* _TASK DATA_:
*** Block opens ***

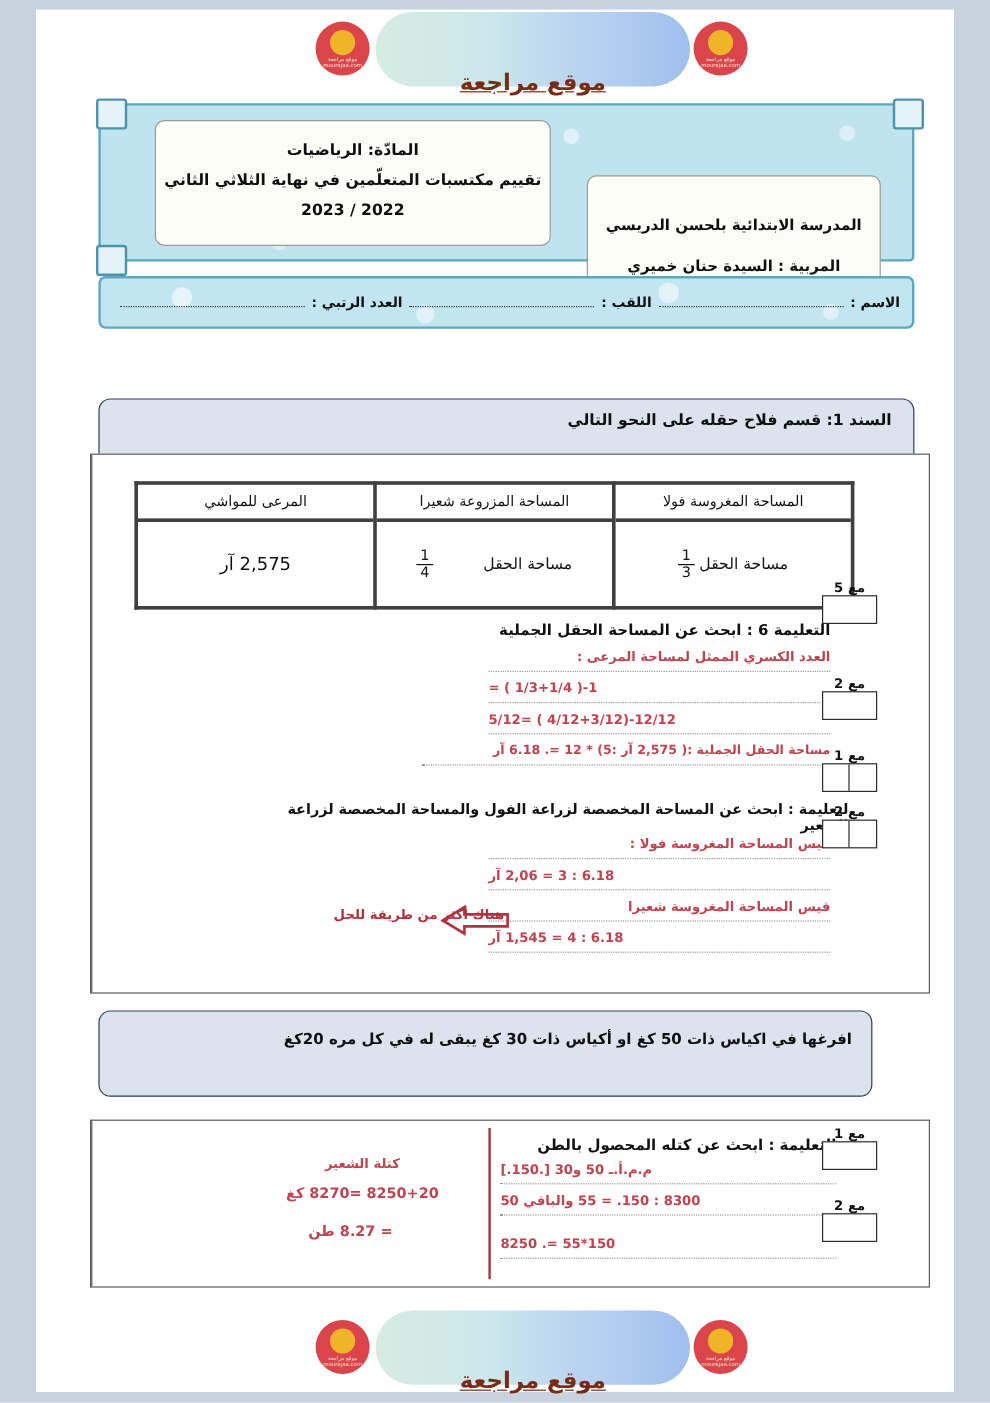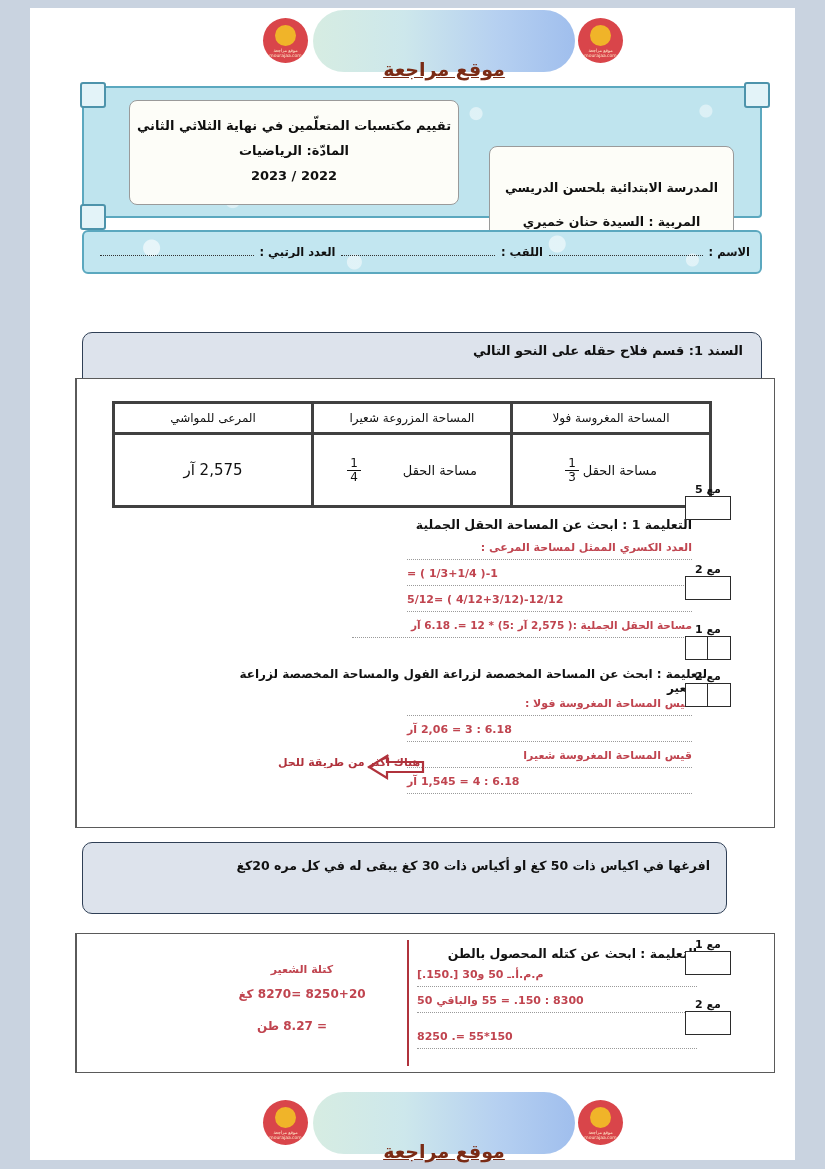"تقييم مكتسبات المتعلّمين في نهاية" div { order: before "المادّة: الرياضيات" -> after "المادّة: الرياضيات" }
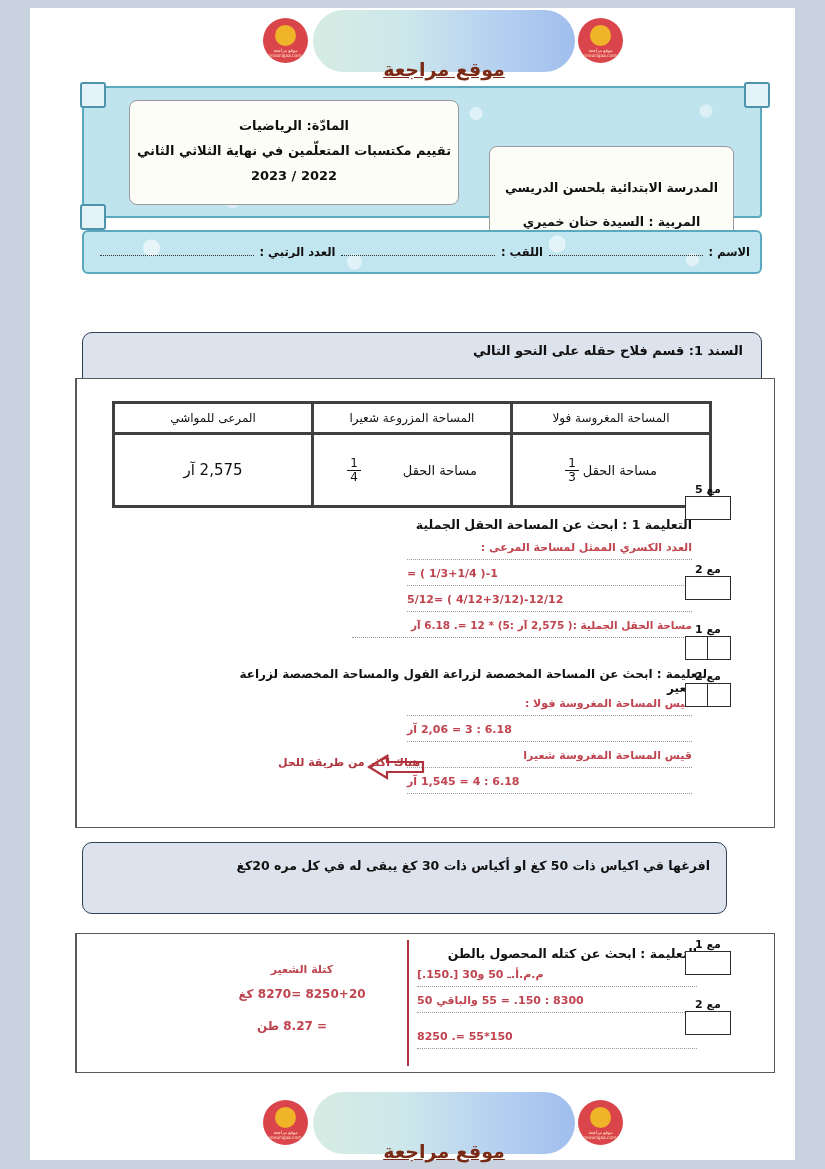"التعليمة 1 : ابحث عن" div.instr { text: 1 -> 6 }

*** Block closes ***
*** Block opens ***

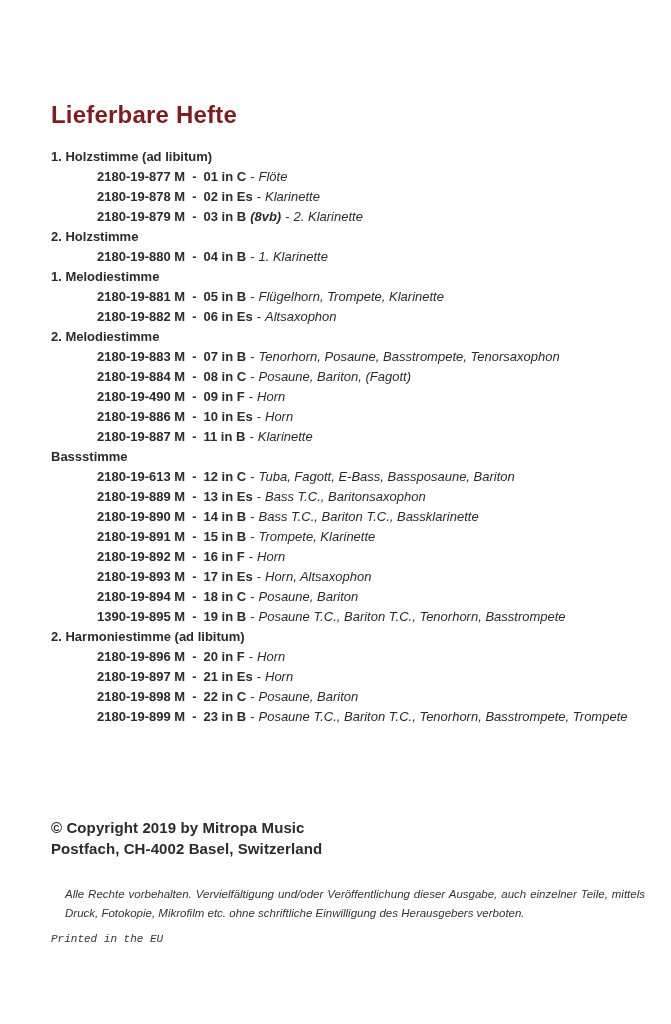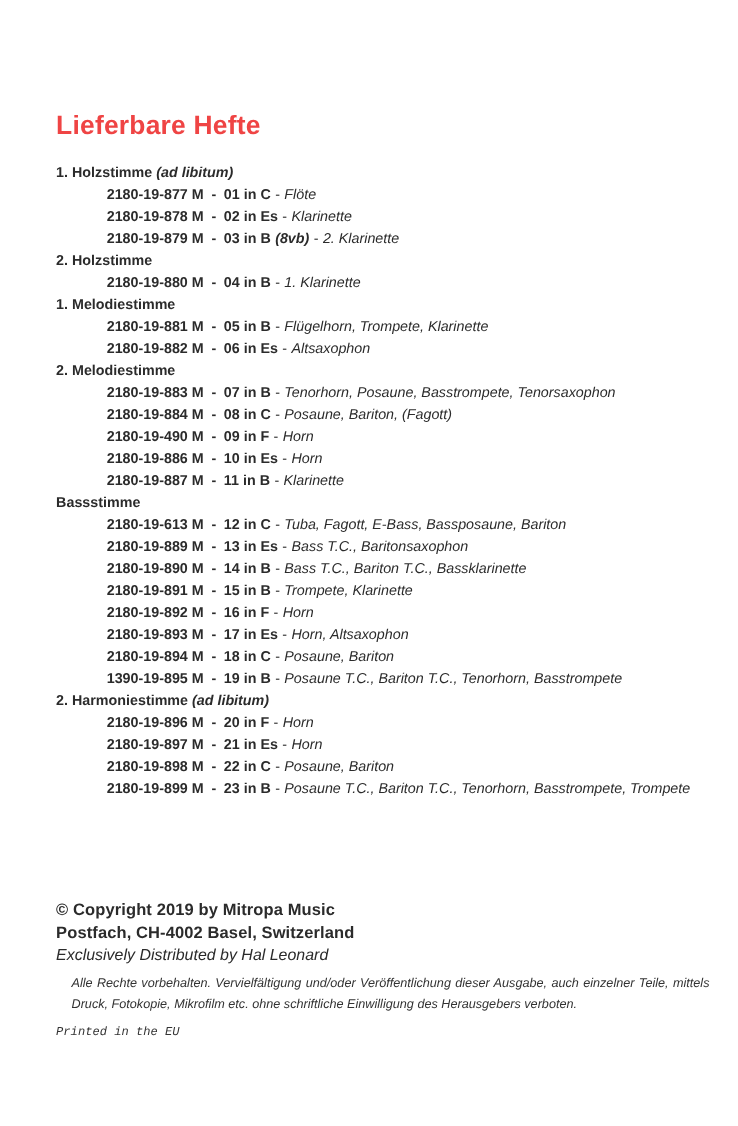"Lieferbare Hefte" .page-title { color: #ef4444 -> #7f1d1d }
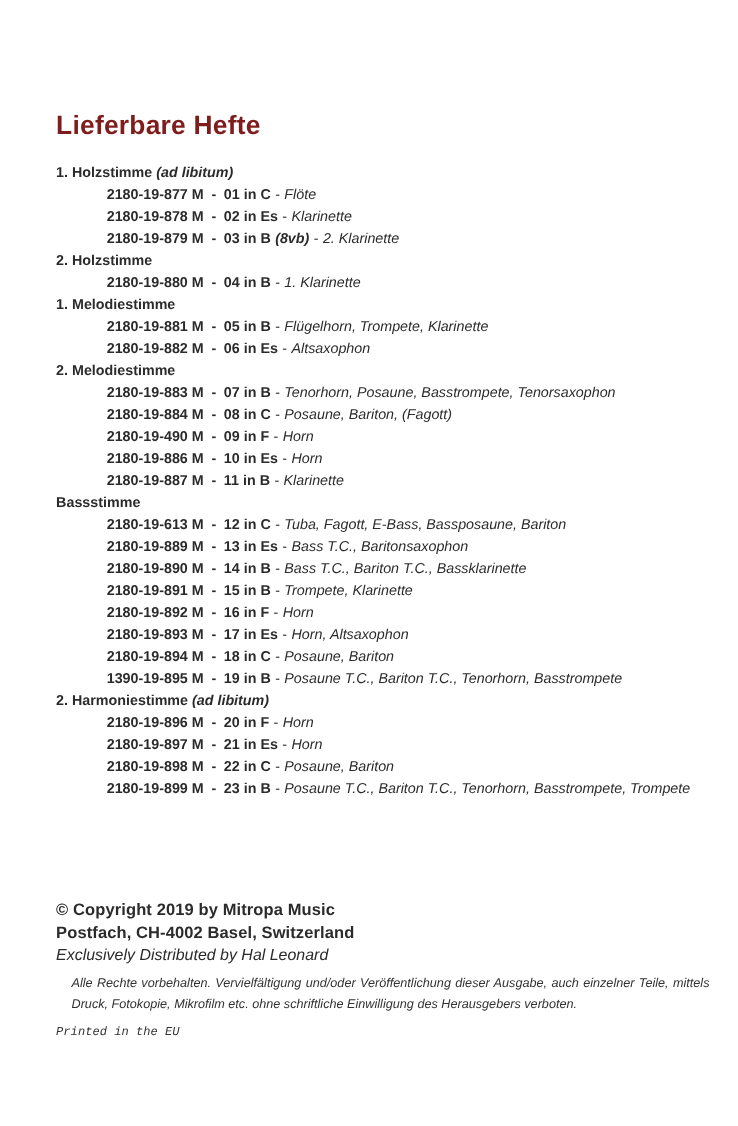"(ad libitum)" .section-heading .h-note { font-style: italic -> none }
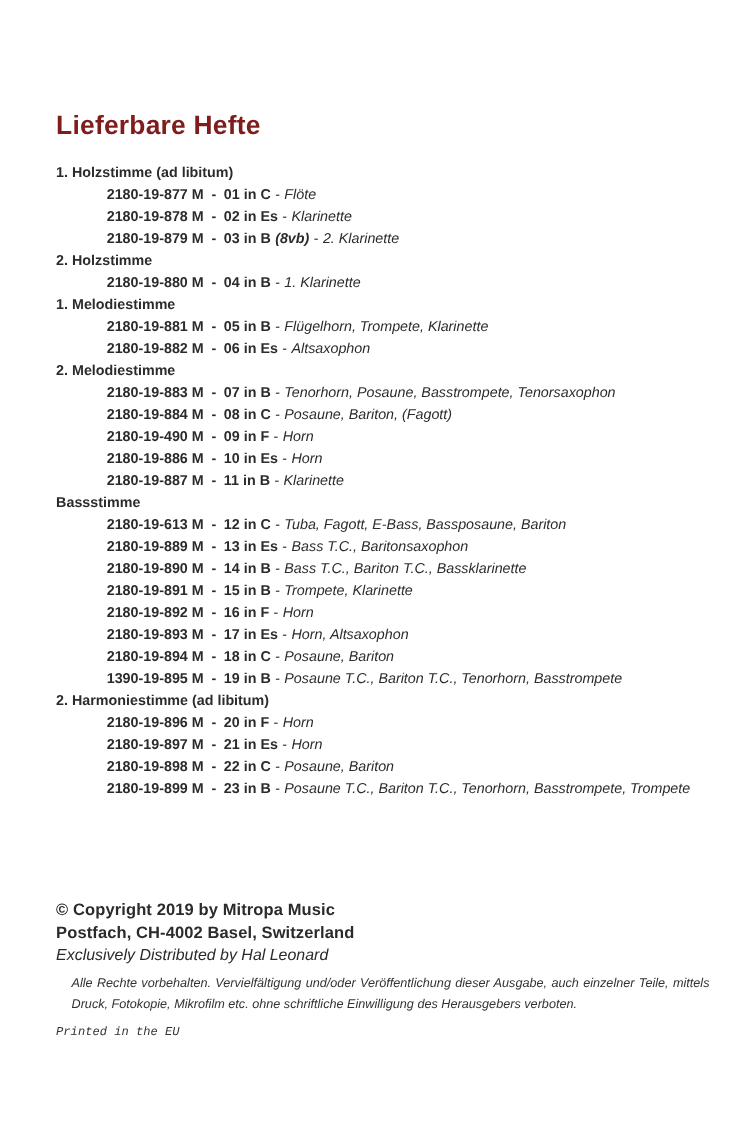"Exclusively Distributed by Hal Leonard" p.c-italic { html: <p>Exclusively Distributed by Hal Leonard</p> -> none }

*** Block closes ***
*** Block opens ***

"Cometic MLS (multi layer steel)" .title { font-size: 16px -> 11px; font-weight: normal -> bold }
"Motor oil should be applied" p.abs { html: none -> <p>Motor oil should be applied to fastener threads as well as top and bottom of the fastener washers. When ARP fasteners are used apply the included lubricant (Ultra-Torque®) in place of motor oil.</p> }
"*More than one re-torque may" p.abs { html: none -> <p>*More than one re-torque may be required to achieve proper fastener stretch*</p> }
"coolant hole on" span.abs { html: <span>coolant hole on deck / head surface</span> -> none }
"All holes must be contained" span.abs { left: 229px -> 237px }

*** Block closes ***

* _EXERCISE DESCRIPTION_: Look for the word "span" in the data, then return every line that contains it.

* _RESPONSE_:
"coolant hole on" span.abs { html: <span>coolant hole on deck / head surface</span> -> none }
"All holes must be contained" span.abs { left: 229px -> 237px }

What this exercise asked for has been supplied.